• ACTION ITEM: What you should end up with is an exact copy of the lines from the one holding "[11,841,412,912] [image] |" through the last line of the entries below, both included, and nothing else; leave every picture out.

Segment Start: PROVIDED ENTRIES

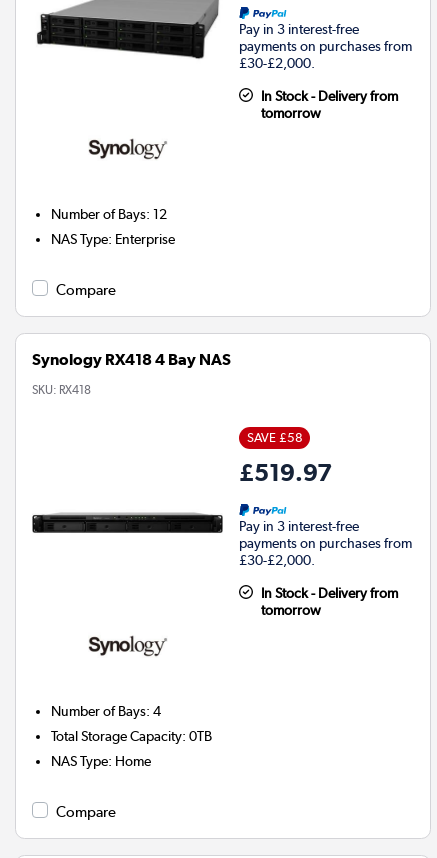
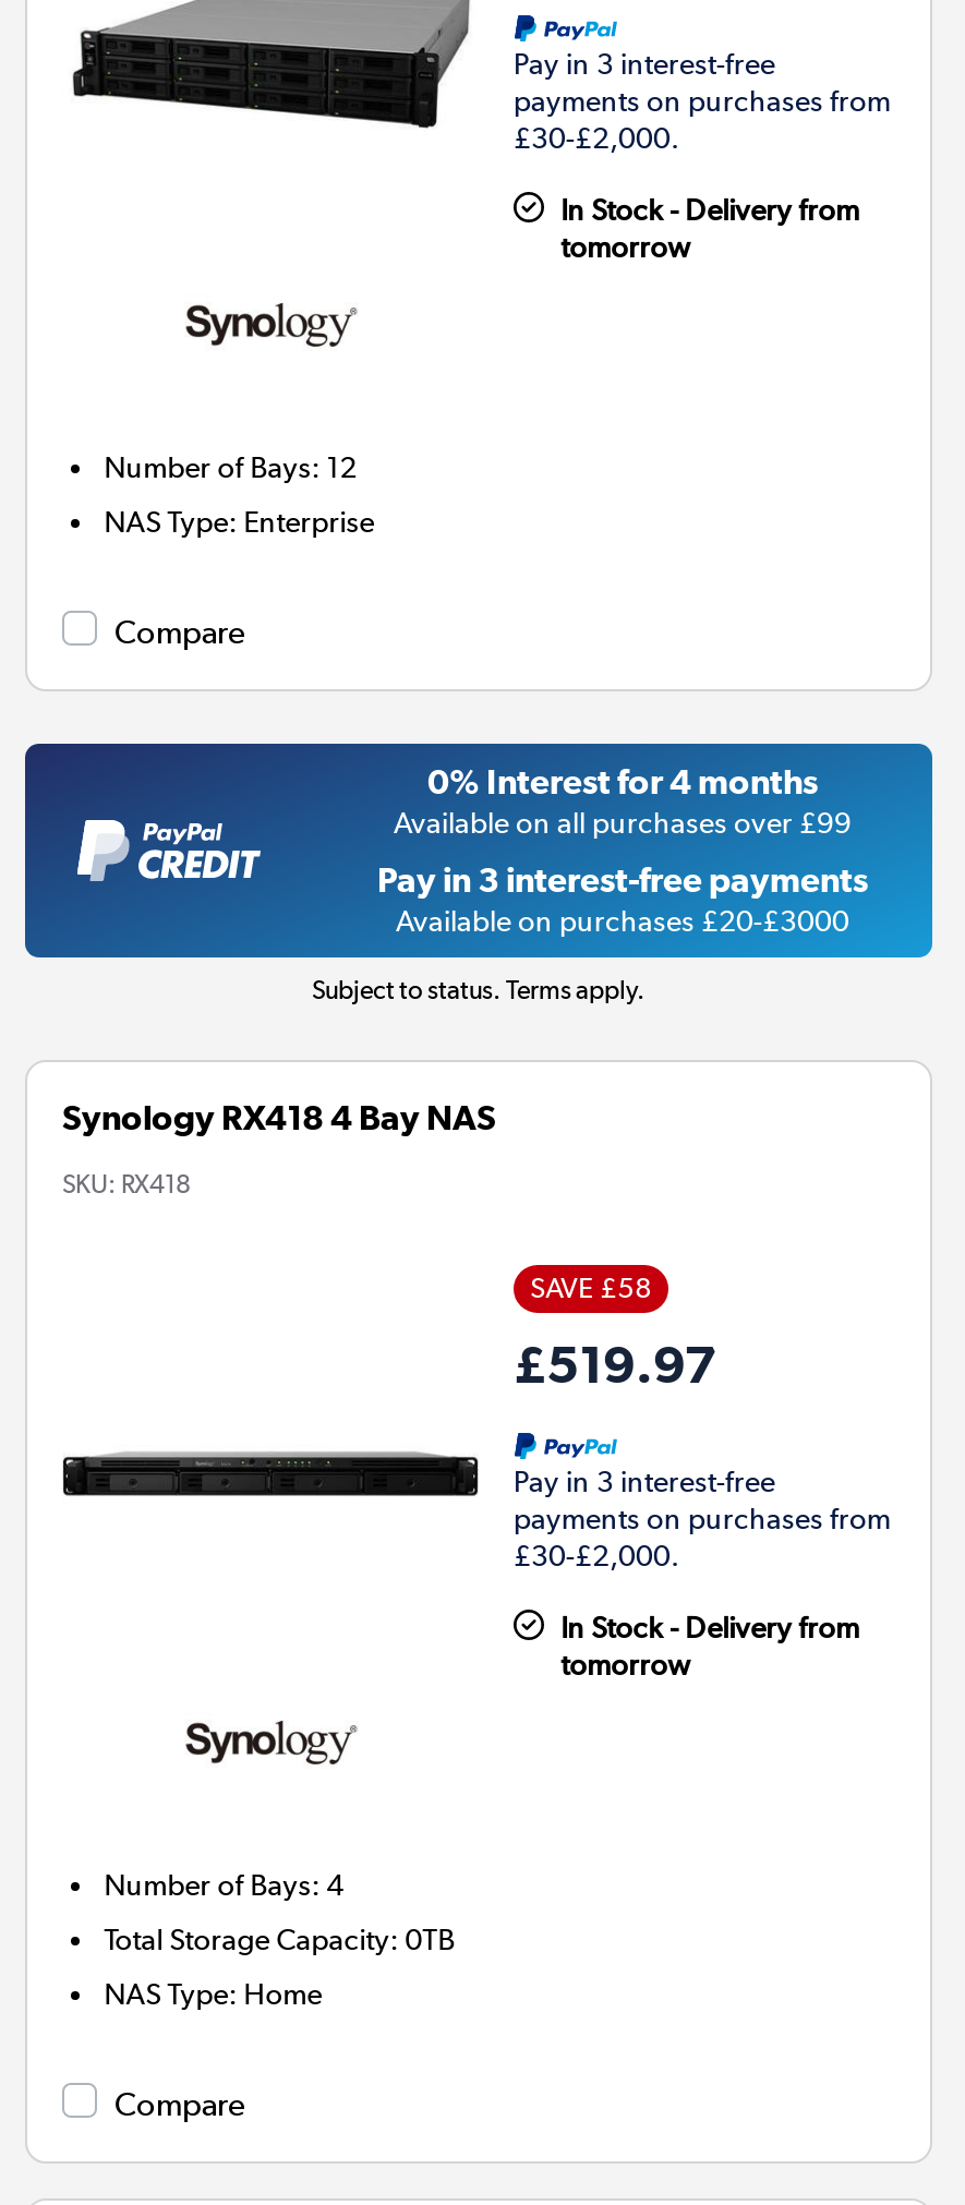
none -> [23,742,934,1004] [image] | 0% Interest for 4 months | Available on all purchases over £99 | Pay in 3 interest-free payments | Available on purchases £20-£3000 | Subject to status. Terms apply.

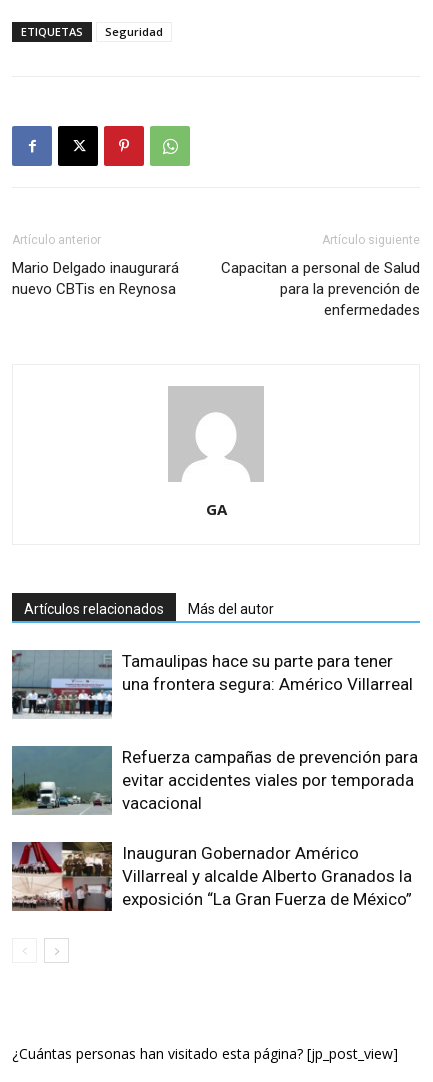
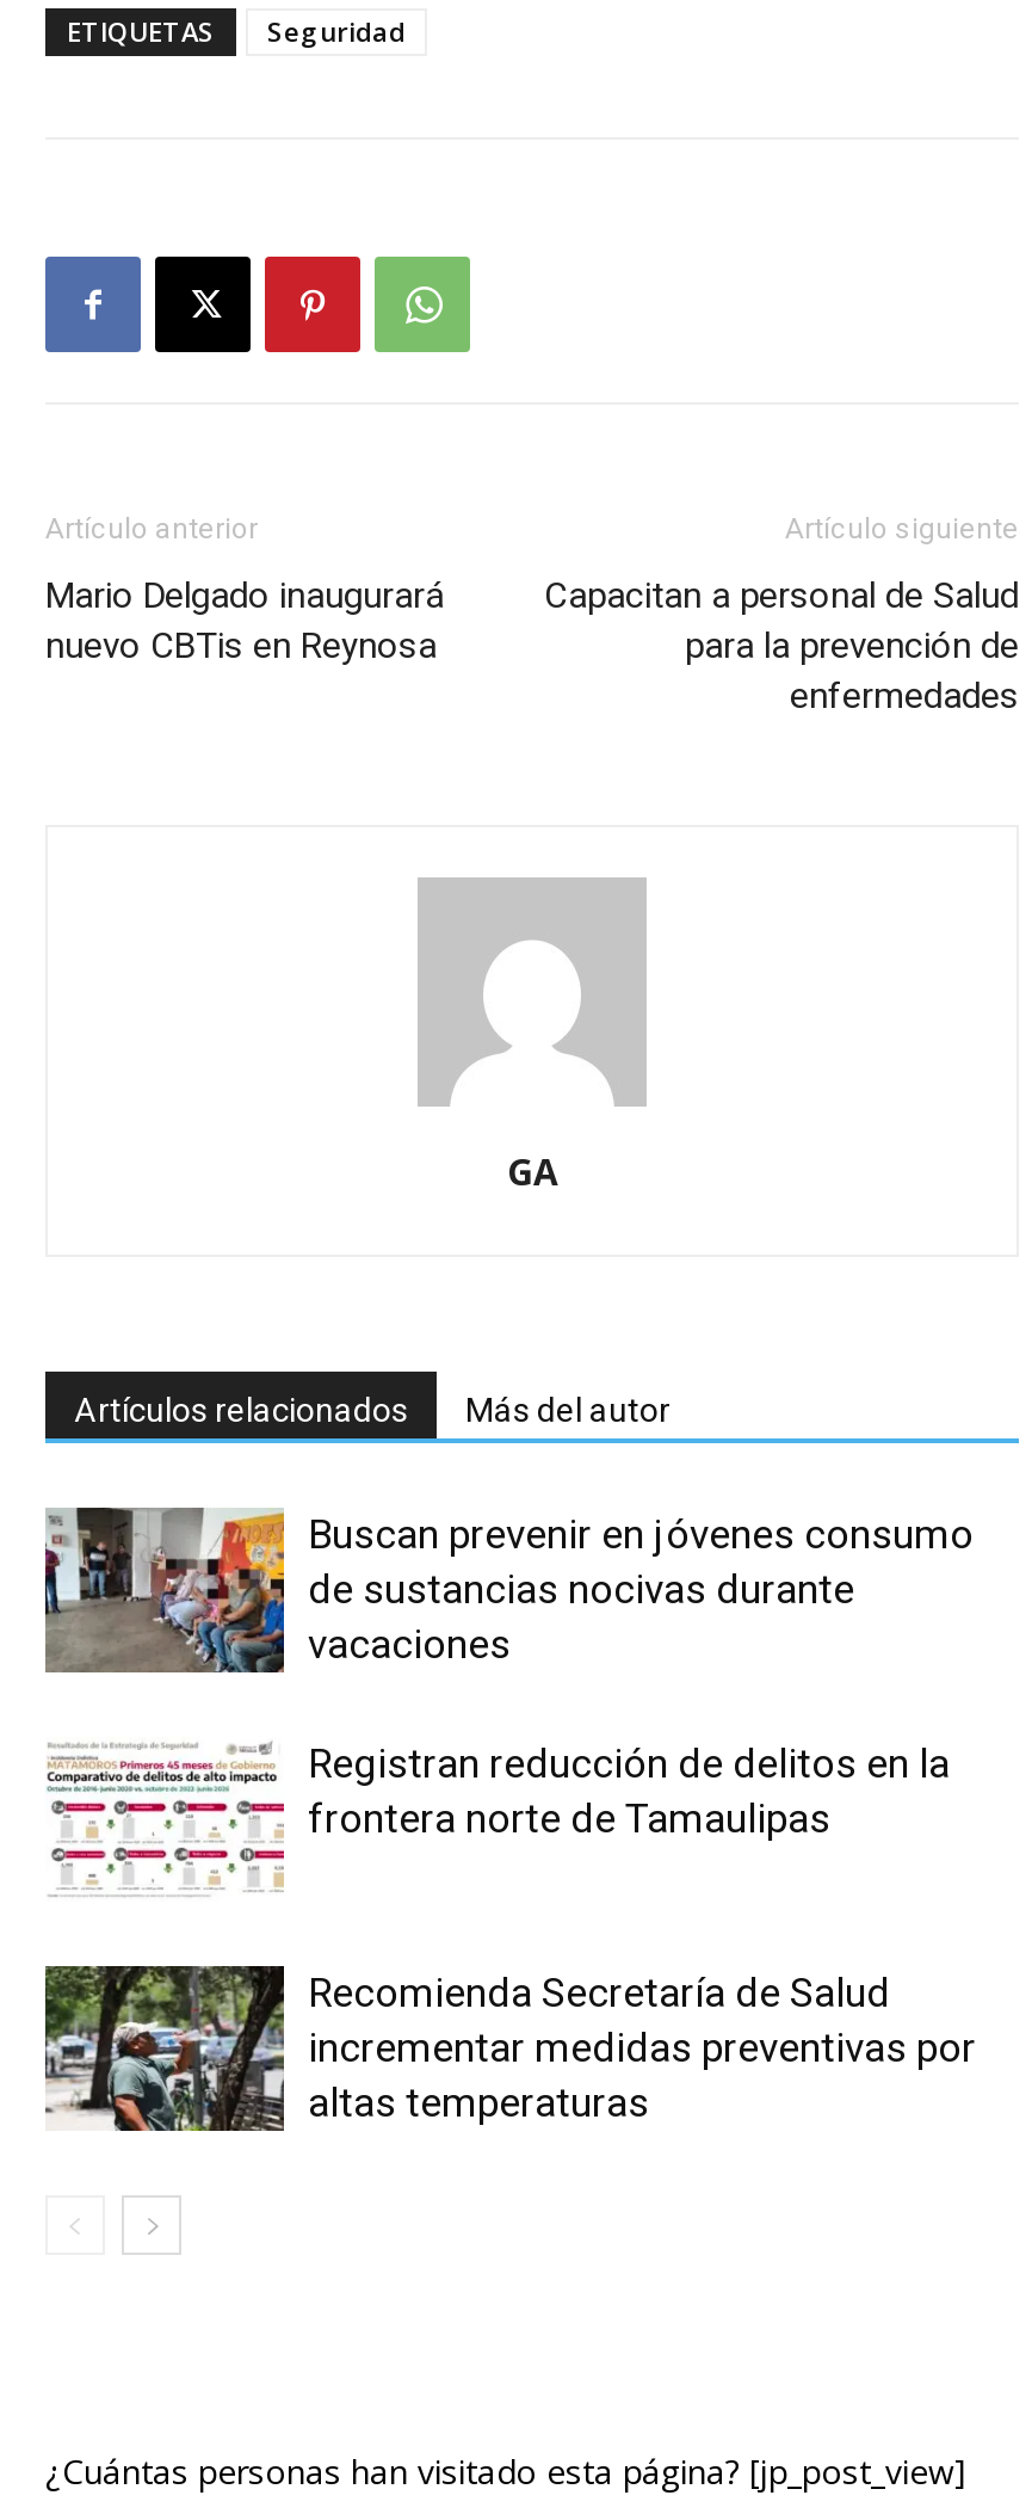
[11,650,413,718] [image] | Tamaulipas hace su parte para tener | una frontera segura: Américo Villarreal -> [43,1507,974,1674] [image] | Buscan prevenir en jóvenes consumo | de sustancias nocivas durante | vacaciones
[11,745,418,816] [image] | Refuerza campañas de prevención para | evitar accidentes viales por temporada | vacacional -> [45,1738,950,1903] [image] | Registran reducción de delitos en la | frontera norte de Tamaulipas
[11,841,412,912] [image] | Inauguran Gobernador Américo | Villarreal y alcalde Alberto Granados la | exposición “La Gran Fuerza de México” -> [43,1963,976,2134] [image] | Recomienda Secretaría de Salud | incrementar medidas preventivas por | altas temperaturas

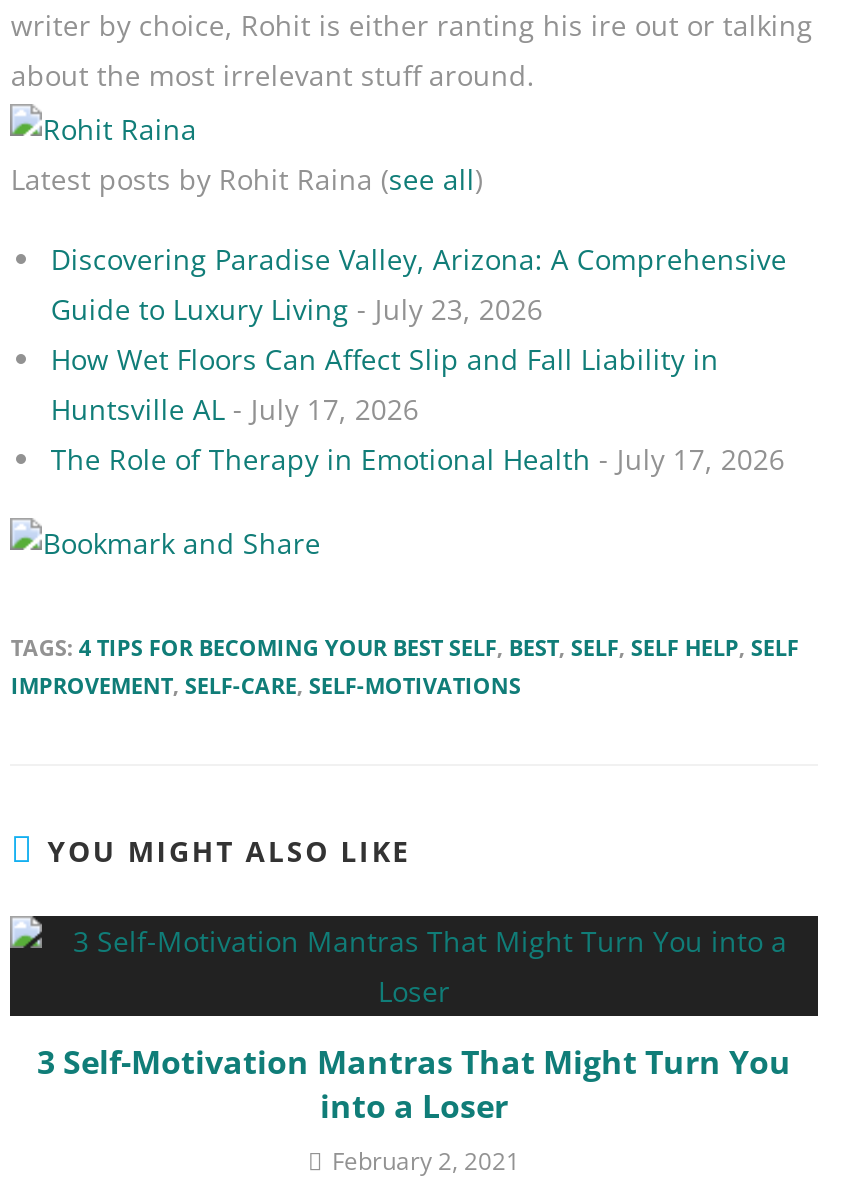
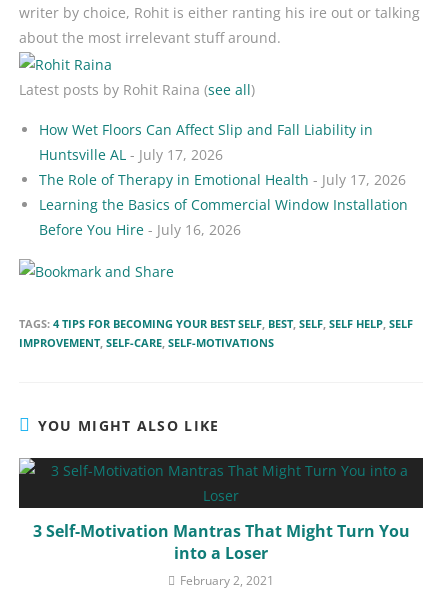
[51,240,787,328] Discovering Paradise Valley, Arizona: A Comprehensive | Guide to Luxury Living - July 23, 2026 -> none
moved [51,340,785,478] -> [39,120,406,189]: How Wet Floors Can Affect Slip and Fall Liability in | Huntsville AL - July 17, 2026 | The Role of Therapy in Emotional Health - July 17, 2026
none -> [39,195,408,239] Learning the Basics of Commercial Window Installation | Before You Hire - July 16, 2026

Segment End: PROVIDED ENTRIES

• TASK SOLUTION:
[11,841,412,912] [image] | Inauguran Gobernador Américo | Villarreal y alcalde Alberto Granados la | exposición “La Gran Fuerza de México” -> [43,1963,976,2134] [image] | Recomienda Secretaría de Salud | incrementar medidas preventivas por | altas temperaturas

[51,240,787,328] Discovering Paradise Valley, Arizona: A Comprehensive | Guide to Luxury Living - July 23, 2026 -> none
moved [51,340,785,478] -> [39,120,406,189]: How Wet Floors Can Affect Slip and Fall Liability in | Huntsville AL - July 17, 2026 | The Role of Therapy in Emotional Health - July 17, 2026
none -> [39,195,408,239] Learning the Basics of Commercial Window Installation | Before You Hire - July 16, 2026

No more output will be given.